翌朝。岬は墓詣りを済ませた後で、彼女(・・)を尋ねた。菊の化身であるという胡嘉子は、やはり苦手な香りを纏っていた。


「すみません。少し、聞きたいことがあって」

「いいですよ。中へどうぞ」


一か月ほど前、踏み締めた畳に再び足を落とす。ひやり、爪先は一瞬にして感覚を失う。

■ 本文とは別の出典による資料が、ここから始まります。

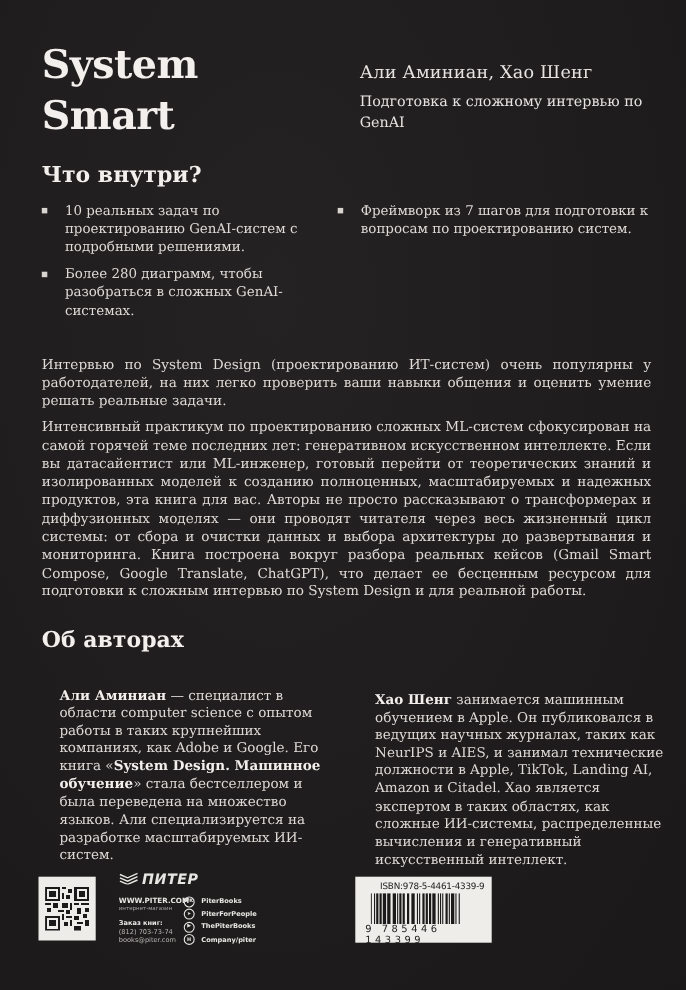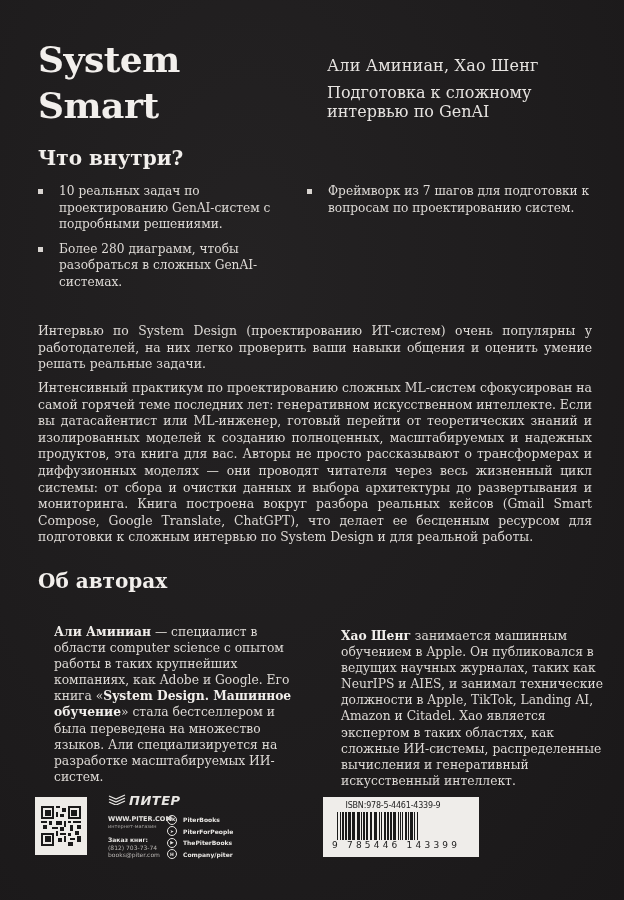--- a/index.html
+++ b/index.html
@@ -19,21 +19,21 @@
     font-family: "DejaVu Serif", serif; font-weight: bold;
     font-size: 36px; line-height: 46px; color: #f2efec;
     letter-spacing: -0.5px;
   }
   .authors-top {
     position: absolute; left: 327px; top: 56px;
     font-size: 16px; color: #e6e3e0; letter-spacing: 0.2px;
   }
   .subtitle {
     position: absolute; left: 327px; top: 83px;
-    font-size: 16px; line-height: 19px; color: #e6e3e0; width: 260px;
+    font-size: 13px; line-height: 19px; color: #e6e3e0; width: 260px;
   }
   .h2 {
     position: absolute; left: 38px;
     font-family: "DejaVu Serif", serif; font-weight: bold;
     font-size: 20px; color: #f2efec;
   }
   .h2.inside { top: 146px; }
   .h2.about { top: 569px; }
   .bullets {
     position: absolute; top: 183px; width: 250px;
@@ -76,21 +76,21 @@
   .pub-phone { position: absolute; top: 51px; left: 0; font-size: 6px; color: #b8b5b2; white-space: nowrap; }
   .pub-email { position: absolute; top: 58px; left: 0; font-size: 6px; color: #b8b5b2; white-space: nowrap; }
   .socials { position: absolute; left: 167px; top: 814px; font-family: "DejaVu Sans", sans-serif; }
   .social { display: flex; align-items: center; height: 11.5px; margin-bottom: 0; font-size: 6px; font-weight: bold; color: #e8e6e3; white-space: nowrap; }
   .social .ico {
     width: 8px; height: 8px; border: 1px solid #e8e6e3; border-radius: 50%;
     display: inline-flex; align-items: center; justify-content: center;
     font-size: 4.5px; margin-right: 6px;
   }
   .isbn {
-    position: absolute; left: 323px; top: 797px; width: 156px; height: 60px;
+    position: absolute; left: 323px; top: 797px; width: 124px; height: 60px;
     background: #efedea; color: #222;
     font-family: "DejaVu Sans", sans-serif;
   }
   .isbn-label { position: absolute; top: 4px; left: 0; width: 140px; text-align: center; font-size: 8px; letter-spacing: -0.2px; }
   .isbn-bars { position: absolute; left: 14px; top: 15px; }
   .isbn-digits { position: absolute; left: 9px; top: 43px; font-size: 9px; letter-spacing: 3.2px; }
 </style>
 </head>
 <body>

氷上のような畳も風貌も変わらないけれど、彼女に以前の気だるさは感じられなかった。むしろ、来ることを知っていた、とでも言いたげな様子だ。


「厘さんのこと、ですよね」


畳に腰を下ろしながら、金色の瞳を覗かせる。やはり、と岬は喉を鳴らした。


「はい。……昨日、倒れかけてしまって。息も苦しそうで。今は家で休んでいます」

「やはり、そうですか」


そして、胡嘉子は容赦なく、息継ぎもせずに告げた。


———今まで以上に、続けざまに負荷のかかる “送り込み” を場合、厘は


「死にます」

と。
 

「———……」


母の死を目前にしたとき。浮かび望んでいた極楽浄土という言葉は、もう二度と浮かばなかった。


死は、極楽などではない。居場所を奪うことも、世界を無色にすることも、もう知っていた。


岬は形見のペンダントを、強く握りしめる。———もう失いたくない……それなのに。